Outro caso que chama a atenção foram os 78.390 votos dados ao Capitão Contar. Ele foi o mais votado para a Assembleia Legislativa de MS, embora desconhecido por muitos. Grande parte de sua influência vem de Jair Bolsonaro.

Luiz Ovando e Trutis tiveram 106 mil votos juntos. (Foto: Wesley Ortiz)

Tio Trutis é dono de duas hamburguerias na cidade. É graduado em direito e também comediante. Ele se tornou pivô de polêmicas com feministas, veganos e gays e surfou na mesma onda conservadora e bolsonarista. Com isso, ganhou 56 mil votos e está entre os oito eleitos para a Câmara Federal.

''Não me surpreendi. Esperava mais!, disse Trutis. Ele justifica a grande votação dizendo que havia ''uma galera'' pedindo que ele se candidatasse.  

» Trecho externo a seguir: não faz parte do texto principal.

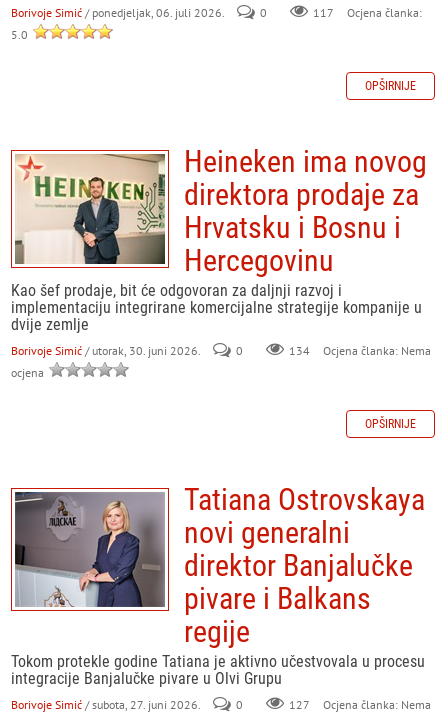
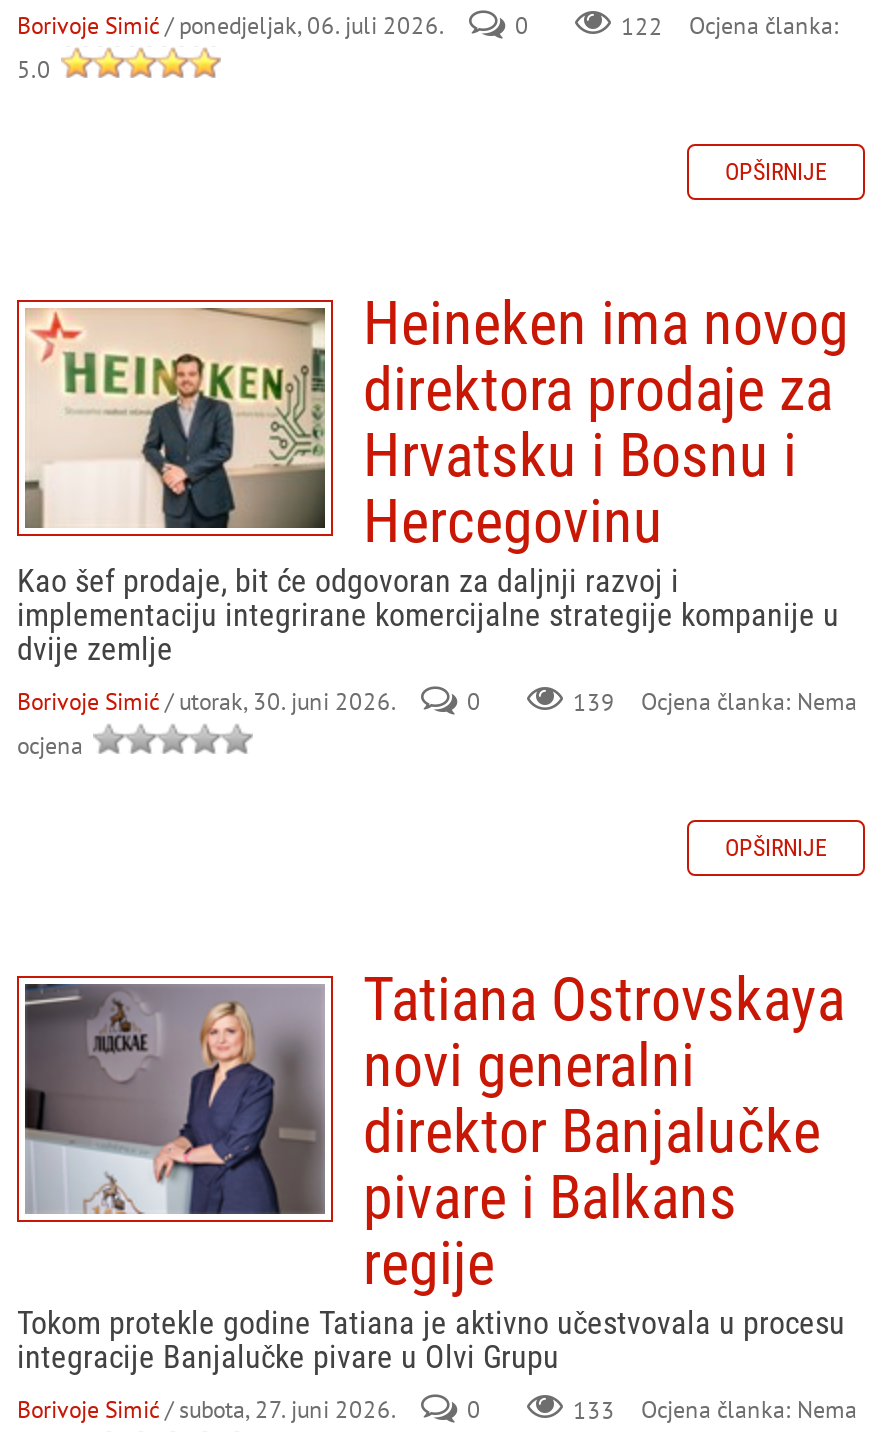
- 117 Ocjena članka:
+ 122 Ocjena članka:

- 134 Ocjena članka: Nema
+ 139 Ocjena članka: Nema

- 127 Ocjena članka: Nema
+ 133 Ocjena članka: Nema
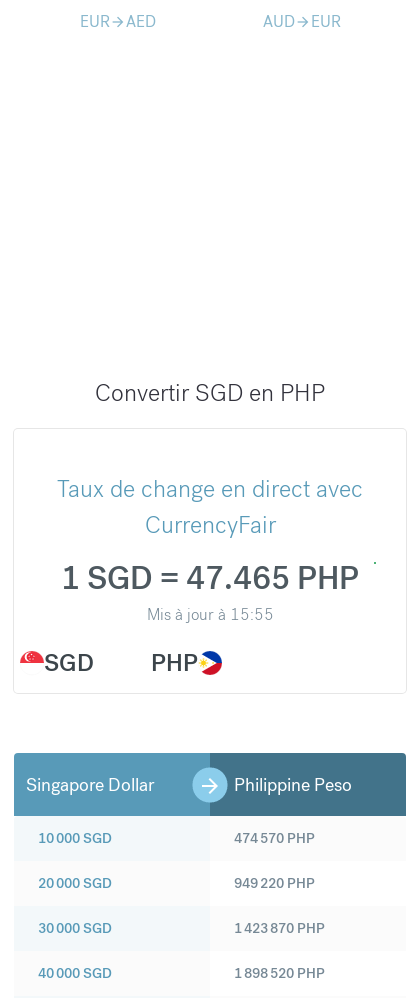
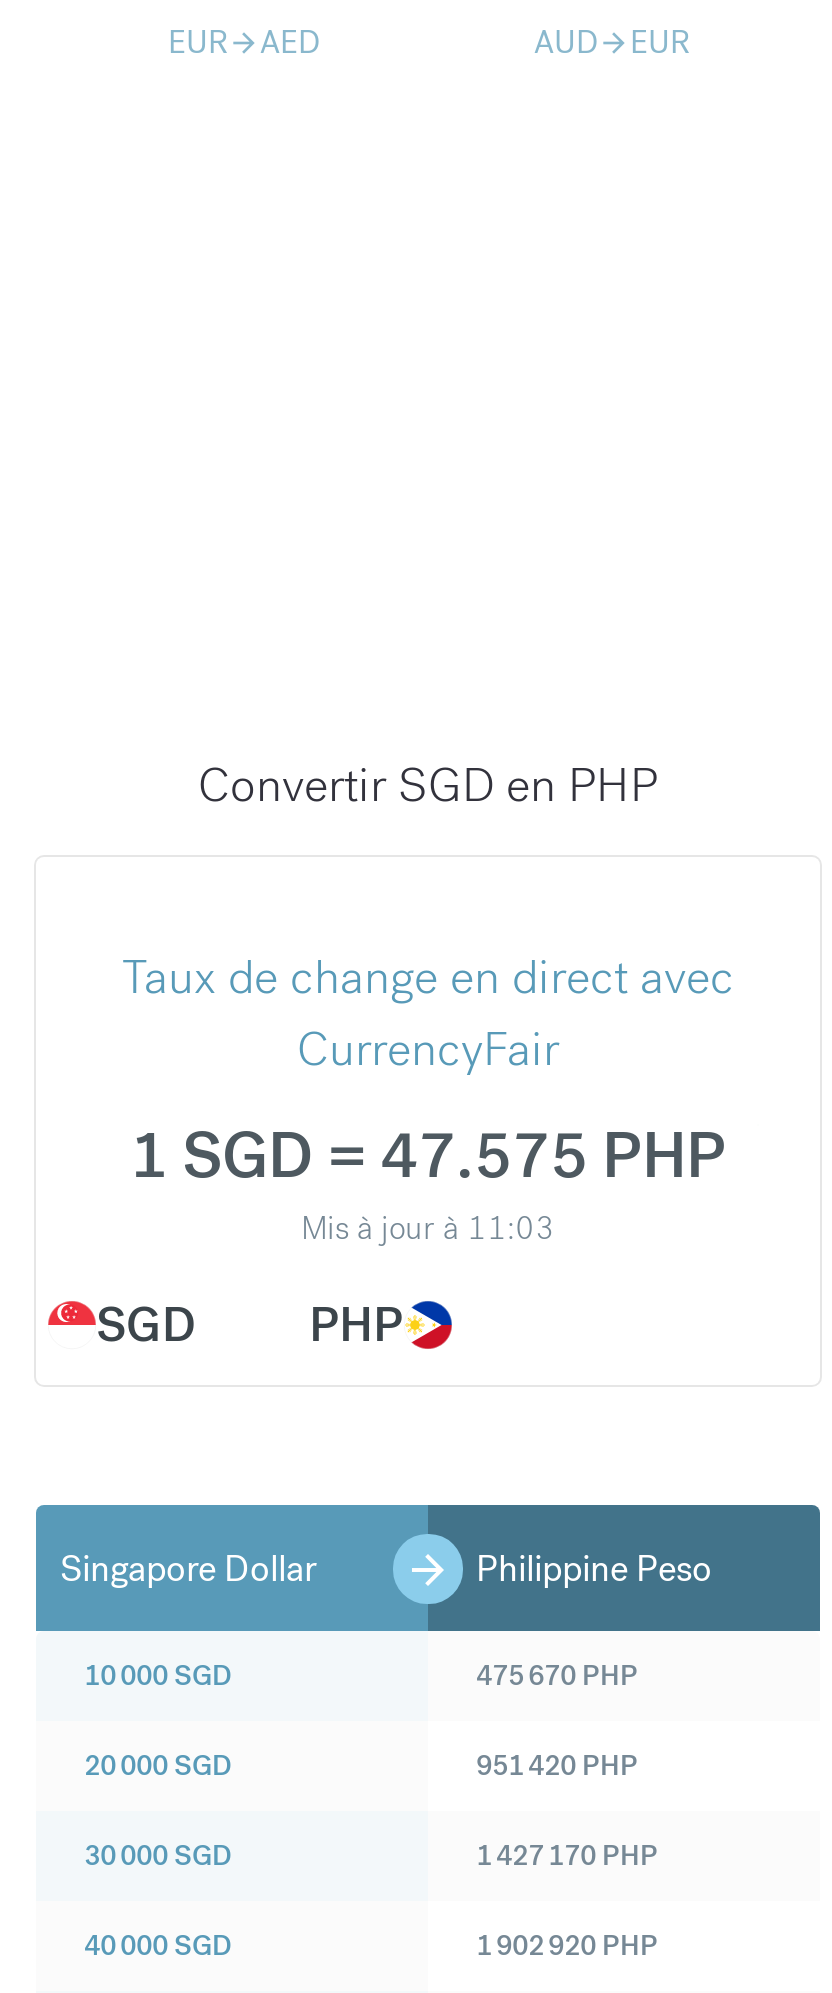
- 1 SGD = 47.465 PHP
+ 1 SGD = 47.575 PHP

- Mis à jour à 15:55
+ Mis à jour à 11:03

- 474 570 PHP
+ 475 670 PHP

- 949 220 PHP
+ 951 420 PHP

- 1 423 870 PHP
+ 1 427 170 PHP

- 1 898 520 PHP
+ 1 902 920 PHP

O médico cardiologista Luiz Ovando, 69 anos,  recebeu 50 mil votos e garantiu vaga na Câmara Federal. Antes, foram três tentativas de se tornar vereador, em 2008, pelo PPS, 2012 e 2016 pelo PSC.

A exceção dos candidatos fica por conta do Coronel David, que teve 45.903 votos. Da área da segurança pública, sempre apoiou Jair Bolsonaro. Já foi comandante-geral da Polícia Militar no estado e ficou deputado estadual na saída de Barbosinha (DEM) para comandar a Secretaria de Segurança no governo Azambuja.

A força da votação dos novatos pode ser melhor entendida se comparado com o caso do deputado federal Geraldo Resende (PSDB). Com base eleitoral em Dourados, quatro mandatos seguidos na Câmara dos Deputados, além de estar em um partido grande, não foi reeleito.  

No caso do PSL, o partido foi fundado em 1994, mas somente em 1998 conseguiu registro do Tribunal Superior Eleitoral.